KFC To Use Plastic-Free Food Buckets At Australia’s Upcoming Big Bash Cricket League

KFC, in partnership with Graphic Packaging International, is supplying half a million food buckets using sustainable materials for the Big Bash League 2018, a cricket event in Australia. The move is aligned with the Government’s commitment to ensure all packaging in the country will be 100% recyclable, reusable or compostable by 2025. The plastic-free buckets will be made at Graphic Packaging’s plant in the UK and will have a grease-resistant lining. 
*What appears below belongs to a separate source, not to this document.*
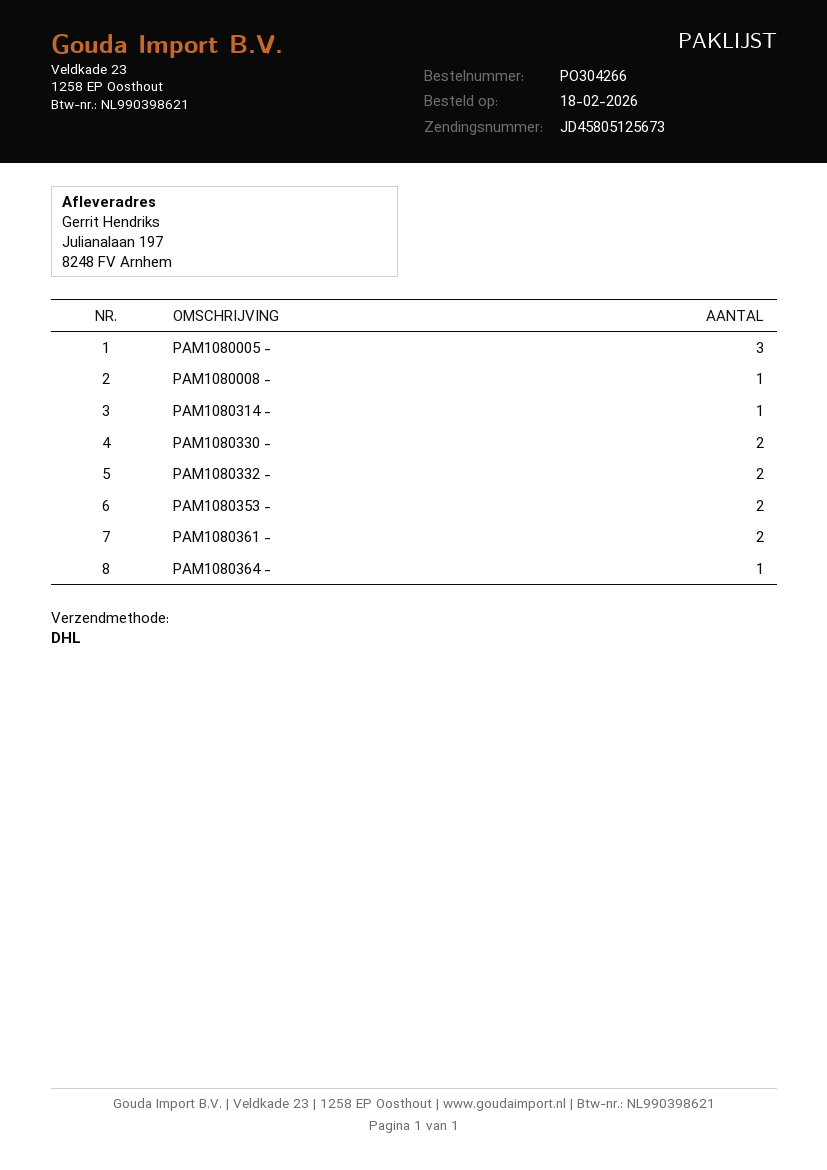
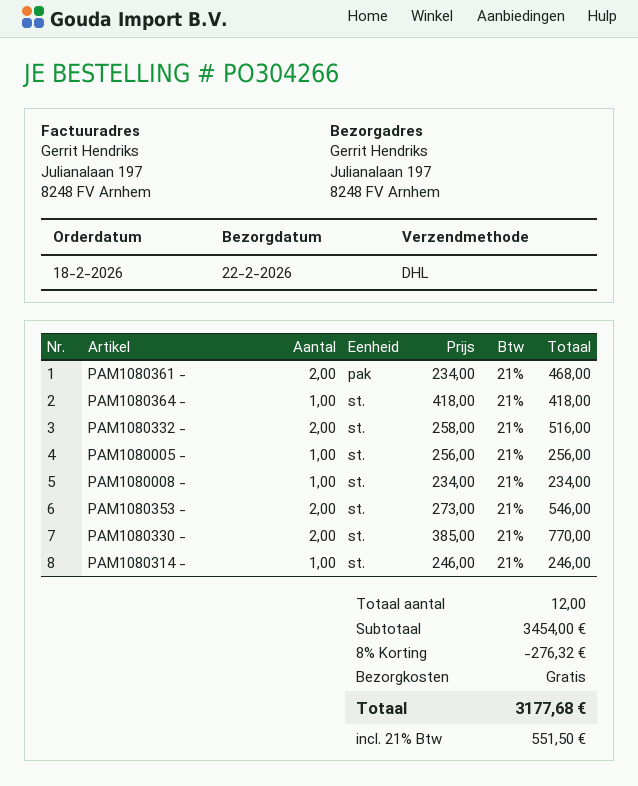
PAM1080005 -: 3 -> 1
"KFC to launch recyclable buckets for Australia’s Big Bash League 2018", Sharp Reports, December 12, 2018

Aldi To Replace Polystyrene Pizza Discs With Recyclable Discs

The Aldi supermarket chain in the UK is introducing 100 percent recyclable pizza discs to replace the Polystyrene discs. Earlier this year, Aldi in the US said it would roll out How2Recycle labels across its own brand products over the next two years, and in March the company committed to using 100 percent recyclable, reusable or compostable packaging for own-label products by 2022. In the UK, it has also stopped offering customers 5p plastic bags, only 9p reusable bags made from plastic waste.

"Aldi introduces 100% recyclable pizza discs in UK", Packaging Gateway, December 13, 2018

Ioniqa’s Process For Hard-To-Recycle PET Materials Is Gaining Attention From Large CPGs

Coca-Cola is supporting Dutch firm Ioniqa Technologies with a loan, to help it develop the technology for producing recycled PET content from PET waste that is typically difficult to recycle. The move is a part of  Coca-Cola’s target of using packaging containing 50 percent or more recycled content by 2030. The  technology allows recycling of colored PET bottles, typically excluded from some recycling processes, to be used in food-grade PET. Unilever announced earlier this year its collaboration with Ioniqa.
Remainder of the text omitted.